A cet effet, je vous demande Monsieur le Ministre de diligenter une équipe d’enquête pour connaître l’ordonnateur et de ce qui c’est réellement passé. Car le 10 juillet 2018 une équipe d’enquête diligentée par la Wilaya d’Alger s’est rendue en mon domicile et a confirmé sur place mon existence sur ce site. A ma connaissance une administration se base sur des documents administratifs et non sur de simples conclusions hasardeuses, ou à dessein et sur des ouï-dire.

Presque  160 jours, après l’introduction de mon recours (n°44 du 14/05/2018), aucune réponse depuis cette date, ainsi je me vois galérer dans les rues, à mon âge et de plus étant toujours actif, on ne m’a même pas prévenu ou essayé de se pencher sur mon cas. On m’a envoyé une équipe de policiers pour me faire expulser, sans avis, ni préavis et malgré tout cela je n’ai pas désigné un avocat pour suivre mon cas, ni d’y résister, puisqu’il s’agit d’une utilité publique.

Je ne sais plus quoi faire, ni quoi penser, je n’ai vraiment pas où aller, bien qu’à l’époque on m’ait promis de se pencher sur mon cas et que je devais juste patienter. Et depuis on m’a tout simplement oublié.

Au lieu d’être dans mon logement après ma retraite, je me vois galérer dans les rues, actuellement je passe mes nuits dans un garage dédié à la mécanique.

Je ne me sens plus Algérien Monsieur le Ministre, si tel est le cas autant être expulsé vers un autre pays.

Je n’ai rien demandé à l’administration, c’est cette dernière qui est venue vers moi et non l’inverse, je demande simplement d’être réhabilité dans mes droits, car je suis victime d’une machination orchestrée à mon encontre, rien que pour m’expulser de mon logement. Pourquoi cette Hogra caractérisée à la veille du mois sacré, alors que son Excellence Monsieur le Président de la République n’a de cesse de répéter aux responsables d’être toujours à l’écoute du citoyen.

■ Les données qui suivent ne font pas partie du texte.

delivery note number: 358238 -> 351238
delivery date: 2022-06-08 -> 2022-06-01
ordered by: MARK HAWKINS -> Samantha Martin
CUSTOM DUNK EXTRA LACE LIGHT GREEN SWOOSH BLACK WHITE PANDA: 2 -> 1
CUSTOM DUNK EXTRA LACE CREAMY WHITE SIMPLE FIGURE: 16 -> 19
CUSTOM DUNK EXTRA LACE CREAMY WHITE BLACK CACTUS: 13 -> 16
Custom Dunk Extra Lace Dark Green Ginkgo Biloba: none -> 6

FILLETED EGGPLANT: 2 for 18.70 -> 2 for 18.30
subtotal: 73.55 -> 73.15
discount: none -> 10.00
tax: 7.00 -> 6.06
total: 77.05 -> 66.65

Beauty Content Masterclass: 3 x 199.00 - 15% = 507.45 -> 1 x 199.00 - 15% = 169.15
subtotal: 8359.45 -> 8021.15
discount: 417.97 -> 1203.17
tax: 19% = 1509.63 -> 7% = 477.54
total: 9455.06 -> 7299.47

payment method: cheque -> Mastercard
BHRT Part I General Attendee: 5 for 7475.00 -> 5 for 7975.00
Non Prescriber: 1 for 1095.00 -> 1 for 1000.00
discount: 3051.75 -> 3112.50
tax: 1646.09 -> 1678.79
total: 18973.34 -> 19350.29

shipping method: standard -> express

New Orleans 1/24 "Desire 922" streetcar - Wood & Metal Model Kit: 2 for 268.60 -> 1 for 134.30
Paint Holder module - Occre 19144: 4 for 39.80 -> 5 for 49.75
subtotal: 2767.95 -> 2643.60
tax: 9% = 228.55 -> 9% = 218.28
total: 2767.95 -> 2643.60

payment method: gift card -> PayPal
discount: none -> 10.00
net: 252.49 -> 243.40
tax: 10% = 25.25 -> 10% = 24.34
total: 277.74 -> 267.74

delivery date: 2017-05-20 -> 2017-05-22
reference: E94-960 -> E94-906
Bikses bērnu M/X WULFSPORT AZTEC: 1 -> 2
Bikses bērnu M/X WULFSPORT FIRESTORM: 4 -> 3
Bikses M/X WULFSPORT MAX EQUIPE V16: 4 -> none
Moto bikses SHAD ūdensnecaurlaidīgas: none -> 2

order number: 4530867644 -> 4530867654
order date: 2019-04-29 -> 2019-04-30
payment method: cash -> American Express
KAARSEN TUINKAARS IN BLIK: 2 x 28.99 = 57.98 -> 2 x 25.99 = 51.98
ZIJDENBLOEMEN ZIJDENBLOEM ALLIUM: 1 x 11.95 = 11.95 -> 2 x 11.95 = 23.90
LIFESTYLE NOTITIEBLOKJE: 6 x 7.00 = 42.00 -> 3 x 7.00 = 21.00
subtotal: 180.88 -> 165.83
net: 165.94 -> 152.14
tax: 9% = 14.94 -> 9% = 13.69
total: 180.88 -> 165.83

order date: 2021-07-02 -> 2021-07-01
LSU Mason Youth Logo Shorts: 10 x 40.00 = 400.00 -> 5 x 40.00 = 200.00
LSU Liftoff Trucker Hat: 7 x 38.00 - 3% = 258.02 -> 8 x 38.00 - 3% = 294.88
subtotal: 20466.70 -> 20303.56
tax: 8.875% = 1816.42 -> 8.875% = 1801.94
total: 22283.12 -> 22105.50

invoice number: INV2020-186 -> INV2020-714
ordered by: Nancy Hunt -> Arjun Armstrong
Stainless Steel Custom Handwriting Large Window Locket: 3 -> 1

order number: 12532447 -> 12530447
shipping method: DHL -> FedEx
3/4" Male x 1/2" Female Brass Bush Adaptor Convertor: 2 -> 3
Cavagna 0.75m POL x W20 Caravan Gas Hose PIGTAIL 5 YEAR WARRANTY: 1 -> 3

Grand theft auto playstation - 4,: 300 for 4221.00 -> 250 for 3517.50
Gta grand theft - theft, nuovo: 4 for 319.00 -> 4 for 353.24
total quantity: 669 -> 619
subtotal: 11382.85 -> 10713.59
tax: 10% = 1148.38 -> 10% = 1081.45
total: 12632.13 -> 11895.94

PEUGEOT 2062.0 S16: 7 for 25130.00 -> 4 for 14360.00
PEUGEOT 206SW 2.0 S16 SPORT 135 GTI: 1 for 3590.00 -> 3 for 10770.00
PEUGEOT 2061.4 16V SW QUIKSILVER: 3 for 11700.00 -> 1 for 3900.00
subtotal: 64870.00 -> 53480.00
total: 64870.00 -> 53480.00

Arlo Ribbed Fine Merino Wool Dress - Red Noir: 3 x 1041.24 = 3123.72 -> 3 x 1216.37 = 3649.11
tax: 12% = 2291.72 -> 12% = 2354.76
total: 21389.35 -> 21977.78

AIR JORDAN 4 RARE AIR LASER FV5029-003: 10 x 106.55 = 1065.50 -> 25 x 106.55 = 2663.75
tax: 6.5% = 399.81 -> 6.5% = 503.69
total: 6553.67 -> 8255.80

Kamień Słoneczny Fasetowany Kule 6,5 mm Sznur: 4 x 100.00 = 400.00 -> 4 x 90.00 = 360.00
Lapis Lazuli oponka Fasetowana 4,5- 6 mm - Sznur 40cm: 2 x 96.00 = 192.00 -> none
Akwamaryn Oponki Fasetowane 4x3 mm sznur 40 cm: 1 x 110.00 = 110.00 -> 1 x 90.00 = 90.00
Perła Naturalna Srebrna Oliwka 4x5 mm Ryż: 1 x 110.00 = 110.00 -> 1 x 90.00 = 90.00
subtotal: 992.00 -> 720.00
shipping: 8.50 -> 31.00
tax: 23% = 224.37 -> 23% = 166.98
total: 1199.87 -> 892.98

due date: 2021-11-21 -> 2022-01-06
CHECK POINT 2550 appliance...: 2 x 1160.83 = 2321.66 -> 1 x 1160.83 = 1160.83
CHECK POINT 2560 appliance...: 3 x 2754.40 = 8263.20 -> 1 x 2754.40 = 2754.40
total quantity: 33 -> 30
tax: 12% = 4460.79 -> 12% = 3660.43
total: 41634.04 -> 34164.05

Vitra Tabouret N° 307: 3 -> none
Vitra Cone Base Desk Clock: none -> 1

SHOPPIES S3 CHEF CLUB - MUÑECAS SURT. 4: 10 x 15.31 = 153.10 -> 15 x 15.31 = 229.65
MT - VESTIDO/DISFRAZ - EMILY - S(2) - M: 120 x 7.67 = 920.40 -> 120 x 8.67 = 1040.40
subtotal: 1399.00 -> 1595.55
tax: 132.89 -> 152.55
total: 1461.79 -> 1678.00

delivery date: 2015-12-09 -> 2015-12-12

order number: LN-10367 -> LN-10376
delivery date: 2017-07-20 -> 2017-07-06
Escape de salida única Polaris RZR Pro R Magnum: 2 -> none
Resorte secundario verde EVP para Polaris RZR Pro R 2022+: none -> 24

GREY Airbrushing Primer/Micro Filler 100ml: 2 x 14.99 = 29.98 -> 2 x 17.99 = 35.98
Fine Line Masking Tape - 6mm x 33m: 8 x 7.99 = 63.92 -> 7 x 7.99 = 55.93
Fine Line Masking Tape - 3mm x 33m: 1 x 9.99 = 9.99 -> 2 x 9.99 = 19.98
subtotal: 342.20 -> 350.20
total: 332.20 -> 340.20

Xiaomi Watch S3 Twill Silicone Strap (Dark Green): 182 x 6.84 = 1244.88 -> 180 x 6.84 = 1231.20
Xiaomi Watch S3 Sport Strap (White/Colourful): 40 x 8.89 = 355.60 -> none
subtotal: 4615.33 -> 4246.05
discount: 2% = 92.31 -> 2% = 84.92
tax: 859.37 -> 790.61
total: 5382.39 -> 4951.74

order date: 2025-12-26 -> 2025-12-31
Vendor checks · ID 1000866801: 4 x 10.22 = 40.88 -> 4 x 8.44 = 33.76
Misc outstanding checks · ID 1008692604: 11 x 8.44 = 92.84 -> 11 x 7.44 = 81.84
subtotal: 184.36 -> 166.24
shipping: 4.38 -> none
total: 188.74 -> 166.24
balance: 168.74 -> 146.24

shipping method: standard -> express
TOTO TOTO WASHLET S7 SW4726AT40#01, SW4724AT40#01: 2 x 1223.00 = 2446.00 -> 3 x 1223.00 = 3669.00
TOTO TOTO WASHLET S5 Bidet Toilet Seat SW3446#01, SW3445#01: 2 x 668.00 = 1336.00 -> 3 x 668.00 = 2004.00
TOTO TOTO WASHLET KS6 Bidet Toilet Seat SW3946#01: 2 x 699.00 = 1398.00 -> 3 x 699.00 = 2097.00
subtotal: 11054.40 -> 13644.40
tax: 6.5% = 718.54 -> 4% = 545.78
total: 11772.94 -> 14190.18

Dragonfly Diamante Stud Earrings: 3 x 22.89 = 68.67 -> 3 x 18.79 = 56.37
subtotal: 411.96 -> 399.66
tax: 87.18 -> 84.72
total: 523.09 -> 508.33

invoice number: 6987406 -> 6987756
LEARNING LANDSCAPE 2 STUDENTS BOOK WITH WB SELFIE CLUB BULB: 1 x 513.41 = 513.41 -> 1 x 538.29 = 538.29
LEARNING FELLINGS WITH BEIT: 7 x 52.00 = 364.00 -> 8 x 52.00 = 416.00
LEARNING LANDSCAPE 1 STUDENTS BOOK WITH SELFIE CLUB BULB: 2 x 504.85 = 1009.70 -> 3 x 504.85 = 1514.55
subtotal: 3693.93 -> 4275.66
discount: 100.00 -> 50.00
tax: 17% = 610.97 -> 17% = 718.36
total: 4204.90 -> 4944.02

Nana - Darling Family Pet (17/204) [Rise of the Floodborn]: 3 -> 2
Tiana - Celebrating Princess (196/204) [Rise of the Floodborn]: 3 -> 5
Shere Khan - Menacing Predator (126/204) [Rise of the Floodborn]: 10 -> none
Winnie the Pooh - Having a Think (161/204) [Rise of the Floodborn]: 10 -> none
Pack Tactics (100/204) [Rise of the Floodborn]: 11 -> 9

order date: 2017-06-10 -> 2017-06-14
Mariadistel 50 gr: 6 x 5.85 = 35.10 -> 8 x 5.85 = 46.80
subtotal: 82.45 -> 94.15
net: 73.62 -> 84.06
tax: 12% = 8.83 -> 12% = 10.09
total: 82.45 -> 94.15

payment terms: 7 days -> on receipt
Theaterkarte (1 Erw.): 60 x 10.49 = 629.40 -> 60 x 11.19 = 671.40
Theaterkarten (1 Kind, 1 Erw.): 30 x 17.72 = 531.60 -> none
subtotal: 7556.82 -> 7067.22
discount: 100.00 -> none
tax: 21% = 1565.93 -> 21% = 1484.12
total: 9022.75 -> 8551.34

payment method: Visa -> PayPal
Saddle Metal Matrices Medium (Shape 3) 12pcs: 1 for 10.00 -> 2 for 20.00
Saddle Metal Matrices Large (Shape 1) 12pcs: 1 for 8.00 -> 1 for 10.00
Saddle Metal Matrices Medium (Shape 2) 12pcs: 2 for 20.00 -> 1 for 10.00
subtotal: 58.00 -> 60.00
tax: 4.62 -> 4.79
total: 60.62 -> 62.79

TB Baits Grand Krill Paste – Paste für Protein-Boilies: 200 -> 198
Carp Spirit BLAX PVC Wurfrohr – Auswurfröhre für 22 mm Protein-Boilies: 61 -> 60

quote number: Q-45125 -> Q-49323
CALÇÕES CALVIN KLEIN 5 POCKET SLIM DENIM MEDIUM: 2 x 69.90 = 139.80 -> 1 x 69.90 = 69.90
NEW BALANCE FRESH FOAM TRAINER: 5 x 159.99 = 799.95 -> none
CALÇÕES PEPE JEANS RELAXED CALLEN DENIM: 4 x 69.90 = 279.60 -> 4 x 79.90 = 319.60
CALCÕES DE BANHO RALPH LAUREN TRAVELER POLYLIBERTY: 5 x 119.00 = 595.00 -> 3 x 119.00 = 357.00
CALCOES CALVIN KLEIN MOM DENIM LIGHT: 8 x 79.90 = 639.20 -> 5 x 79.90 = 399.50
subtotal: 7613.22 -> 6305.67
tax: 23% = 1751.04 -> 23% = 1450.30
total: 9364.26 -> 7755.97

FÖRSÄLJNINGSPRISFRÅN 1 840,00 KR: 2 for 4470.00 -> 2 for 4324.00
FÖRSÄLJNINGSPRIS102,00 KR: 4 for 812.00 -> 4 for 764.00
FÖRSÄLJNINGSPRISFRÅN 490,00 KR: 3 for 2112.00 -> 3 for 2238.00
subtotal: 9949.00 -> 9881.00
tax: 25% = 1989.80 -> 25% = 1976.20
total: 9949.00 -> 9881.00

Est-ce juste ? C’est là la récompense ? Je pense qu’il y a des enquêtes pour voir que je n’ai pas où aller, je me retrouverai dans la rue avec mes enfants. Pour cela, je viens vous demander de bien vouloir vous pencher sur mon cas. Car je ne sais plus à quelle porte frapper, je suis vraiment désespéré.

Monsieur le Ministre regardez ma situation, pas facile d’être un « SDF », je ne pourrai même pas me faire délivrer une résidence, cette situation de stand-by me pénalise, jusqu’à quand cette situation, sinon quelle est la situation à envisager ?

Je sais que vous êtes un Homme d’honneur et j’ai entièrement confiance en vous et à l’aide que vous apporterez à mon cas.

Veuillez croire, Madame la Ministre, à l’expression de mes salutations respectueuses.

M. Chahet  Belaïd

Adresse : 6, rue d’Alger

El-Harrach-Alger

CNI n° 746451/22551 établie e 02/09/2013 par daïra d’El-Harrach.